- **TASK ITEM**: Exact copy, pictures excluded: reproduce every record below.
++++++++
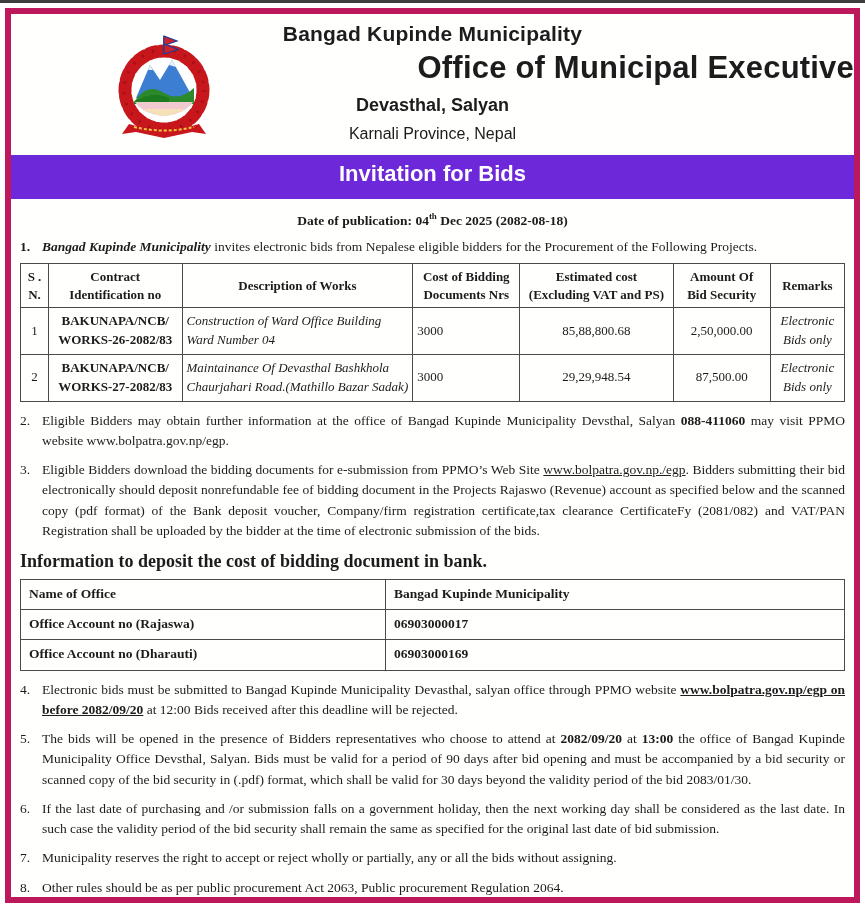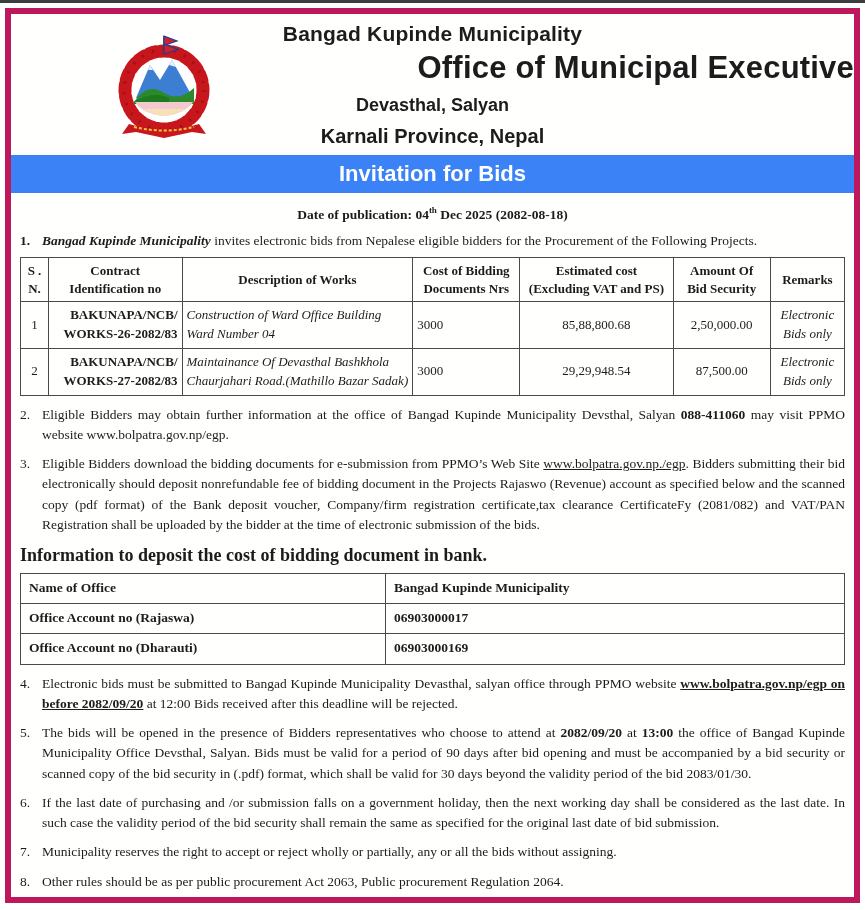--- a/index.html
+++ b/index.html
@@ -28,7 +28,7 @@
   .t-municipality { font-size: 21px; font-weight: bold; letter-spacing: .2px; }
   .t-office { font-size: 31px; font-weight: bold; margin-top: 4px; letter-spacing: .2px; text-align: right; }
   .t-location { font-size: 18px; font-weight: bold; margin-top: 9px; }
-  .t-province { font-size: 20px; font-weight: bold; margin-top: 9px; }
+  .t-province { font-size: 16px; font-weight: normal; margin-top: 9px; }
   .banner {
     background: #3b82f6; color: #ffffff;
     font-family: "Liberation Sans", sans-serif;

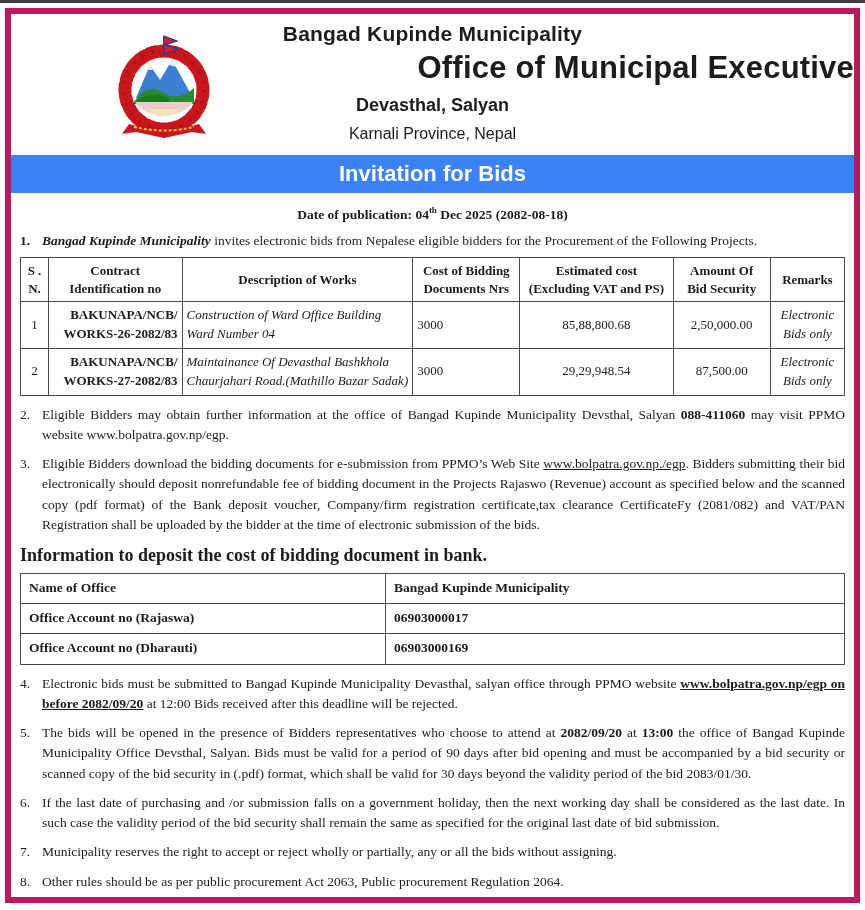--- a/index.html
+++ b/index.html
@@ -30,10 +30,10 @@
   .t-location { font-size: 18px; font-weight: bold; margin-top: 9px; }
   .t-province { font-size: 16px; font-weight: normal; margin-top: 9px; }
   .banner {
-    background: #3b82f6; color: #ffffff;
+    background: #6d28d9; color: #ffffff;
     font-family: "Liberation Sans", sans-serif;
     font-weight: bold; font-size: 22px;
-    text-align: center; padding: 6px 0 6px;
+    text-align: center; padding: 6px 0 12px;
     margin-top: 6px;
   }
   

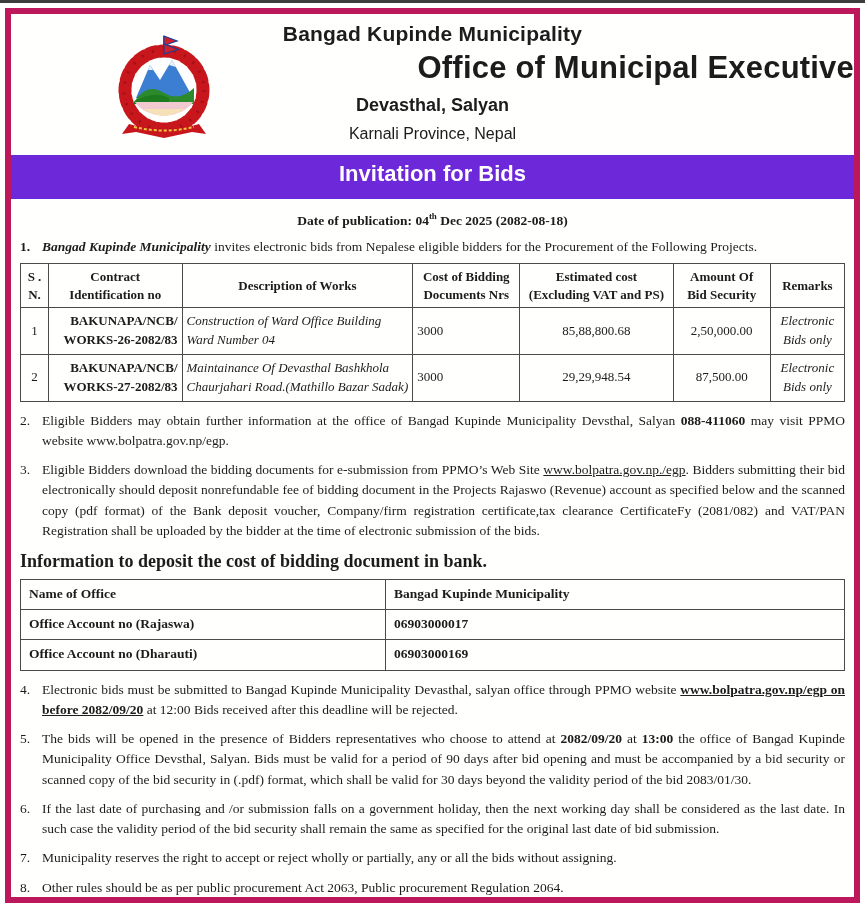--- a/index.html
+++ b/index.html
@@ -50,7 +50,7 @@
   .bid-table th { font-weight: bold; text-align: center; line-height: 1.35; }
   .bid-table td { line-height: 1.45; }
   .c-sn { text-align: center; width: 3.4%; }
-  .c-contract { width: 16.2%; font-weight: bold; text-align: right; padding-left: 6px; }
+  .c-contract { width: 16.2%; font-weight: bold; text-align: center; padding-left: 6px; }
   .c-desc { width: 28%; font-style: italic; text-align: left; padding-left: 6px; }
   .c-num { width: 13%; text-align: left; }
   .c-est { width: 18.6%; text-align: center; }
++++++++
- **COMPLETED TASK**:
--- a/index.html
+++ b/index.html
@@ -28,7 +28,7 @@
   .t-municipality { font-size: 21px; font-weight: bold; letter-spacing: .2px; }
   .t-office { font-size: 31px; font-weight: bold; margin-top: 4px; letter-spacing: .2px; text-align: right; }
   .t-location { font-size: 18px; font-weight: bold; margin-top: 9px; }
-  .t-province { font-size: 20px; font-weight: bold; margin-top: 9px; }
+  .t-province { font-size: 16px; font-weight: normal; margin-top: 9px; }
   .banner {
     background: #3b82f6; color: #ffffff;
     font-family: "Liberation Sans", sans-serif;

--- a/index.html
+++ b/index.html
@@ -30,10 +30,10 @@
   .t-location { font-size: 18px; font-weight: bold; margin-top: 9px; }
   .t-province { font-size: 16px; font-weight: normal; margin-top: 9px; }
   .banner {
-    background: #3b82f6; color: #ffffff;
+    background: #6d28d9; color: #ffffff;
     font-family: "Liberation Sans", sans-serif;
     font-weight: bold; font-size: 22px;
-    text-align: center; padding: 6px 0 6px;
+    text-align: center; padding: 6px 0 12px;
     margin-top: 6px;
   }
   

--- a/index.html
+++ b/index.html
@@ -50,7 +50,7 @@
   .bid-table th { font-weight: bold; text-align: center; line-height: 1.35; }
   .bid-table td { line-height: 1.45; }
   .c-sn { text-align: center; width: 3.4%; }
-  .c-contract { width: 16.2%; font-weight: bold; text-align: right; padding-left: 6px; }
+  .c-contract { width: 16.2%; font-weight: bold; text-align: center; padding-left: 6px; }
   .c-desc { width: 28%; font-style: italic; text-align: left; padding-left: 6px; }
   .c-num { width: 13%; text-align: left; }
   .c-est { width: 18.6%; text-align: center; }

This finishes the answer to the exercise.